O Outro do Espelho

Guilherme Suman
                

A parede que no tempo há muito se enfeia, Sem cor, sem graça, e um eito de estranha... Se prateia no cardar do fio das teias Uma tela tão perfeita pro tecido das aranhas. A tábua rangedeira a emitir no chão Um lamento tão sonoro que se pasma Quando ouve-se o motim da solidão, Nas pegadas pela marcha dos fantasmas! A casa, na ferrugem dos horários, Aposentou os ponteiros do alforje! O relógio, em sentidos ao contrário, Dá um passo para trás e ainda foge. Bem no meio do salão há um festejo, Na demência costurando o desalinho.

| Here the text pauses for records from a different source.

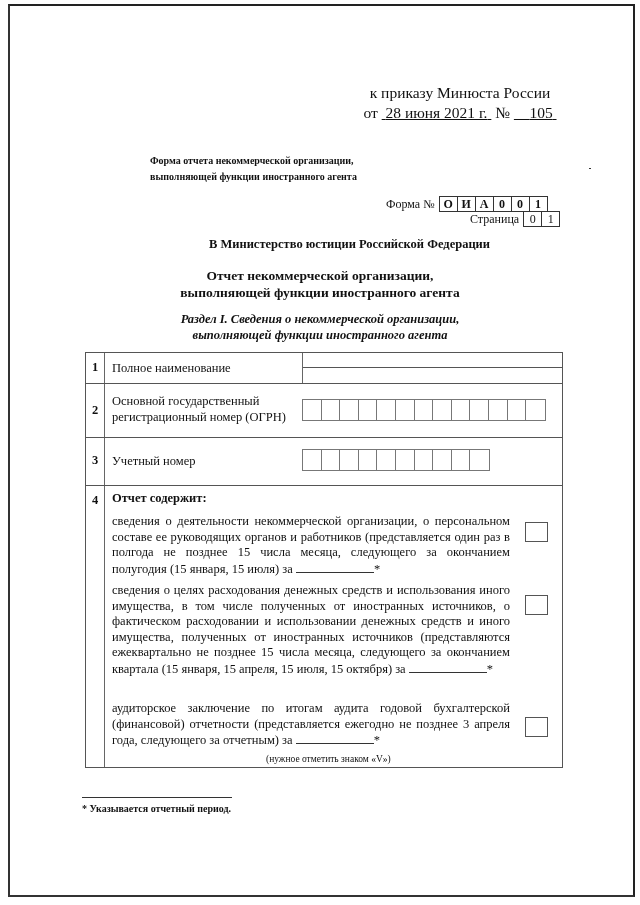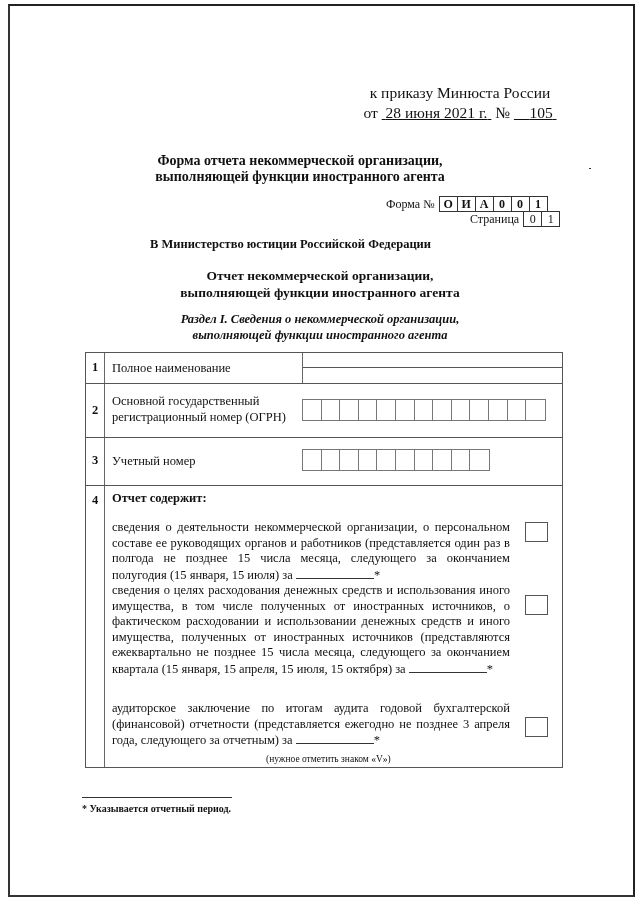"Форма отчета некоммерческой организации," .form-title { font-size: 14px -> 10px; text-align: center -> none }
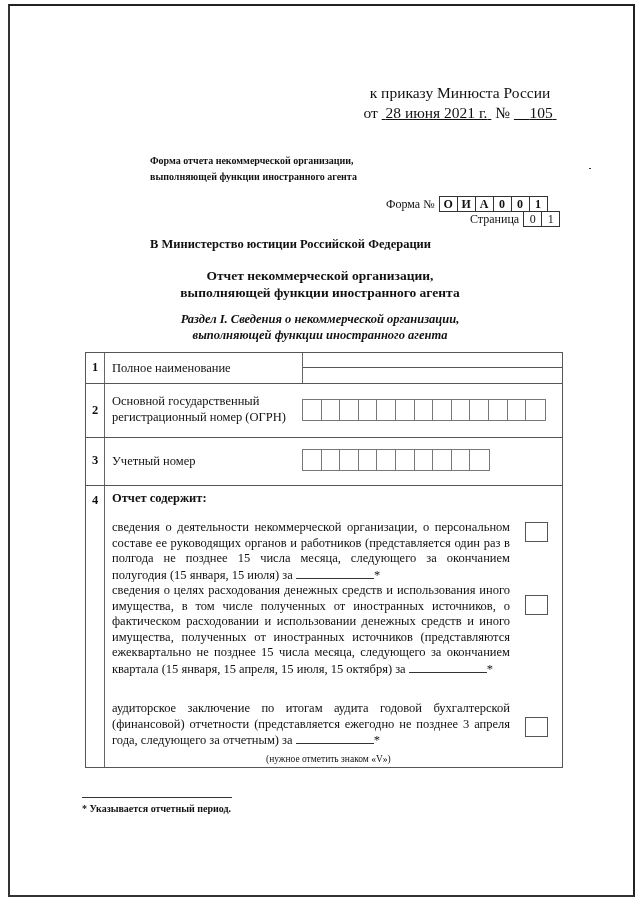"В Министерство юстиции Российской" .ministry { text-align: left -> right }
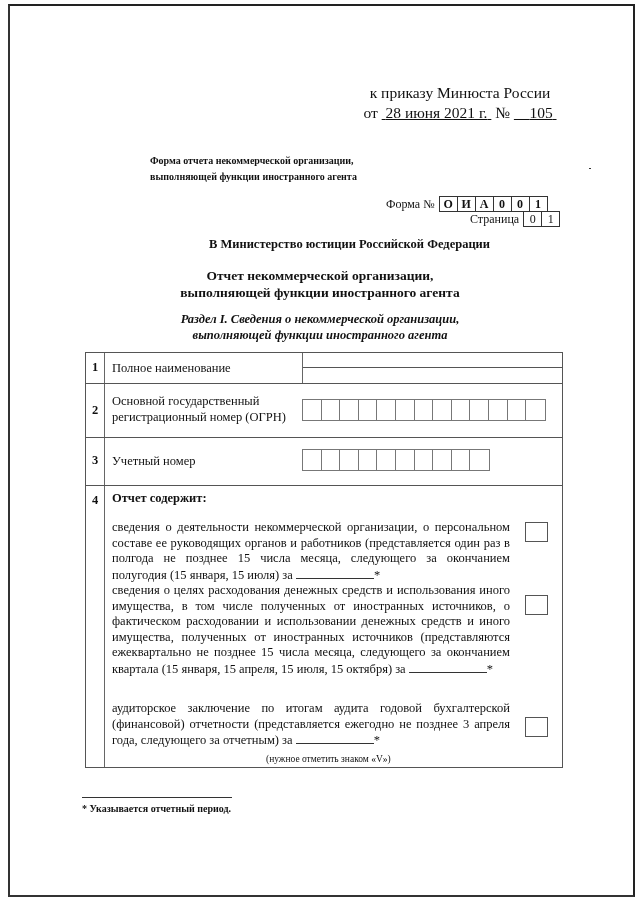"сведения о деятельности некоммерческой" div.item { top: 34px -> 28px }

Vivo, vê a vida em mil ensejos, E percebe o quão triste é ser sozinho! Vai ao quarto, vai ao sótão e pela sala Grita aos quatro cantos que ressoa; Reverberando o som da sua própria fala, Em voz metálica que pelo nada, ecoa! Fez aquilo só pra ter uma resposta, Pois não se aguenta de estar assim tão só. A depressão em sua cadeira se recosta E se aconchega pra apertar o último nó! Num ímpeto cada vez mais impreciso, Louco, a si mesmo, dá um conselho: O velho ensaia uma espécie de sorriso, Em satisfações ao seu lírico espelho. Em riso sonso, sem sentido e sem nexo, Joga palavras pela lógica adversa: Esperando que, apenas, seu reflexo Entre nos meandros da conversa. O silêncio afogou sua alma, a esmo, E o velho, numa imagem intensa e louca, Estava mudo frente à imagem de si mesmo, Enquanto outro articulava a própria boca. E o homem, prisioneiro no espelho, Fere a coerência pra que ela não interfira... Imitando o outro louco e triste velho, Plágio perfeito do seu outro que delira. Desajustes musicais de dois coitados, No compasso de pesadas gargalhadas... Porém, um dia, o espelho foi quebrado, Fragmentos de uma alma estilhaçada! O velho triste ao sofrer pelo despeito, Fez sentir o escorrer quente e vermelho... Brotar do sangue, sangue tinto pelo peito, Ao fincar-se com pedaços do espelho! Não evita que morte então lhe arraste, Sem seu amigo, nem viver será preciso! Regeu a orquestra delirante dos desastres, Quando amou sua própria face de Narciso. Rei decaído, sem coroa, sem conquista, Esvaindo-se em rubras amarguras... Deixou no ar uma risada tão sinistra, Ecoando no final de sua loucura!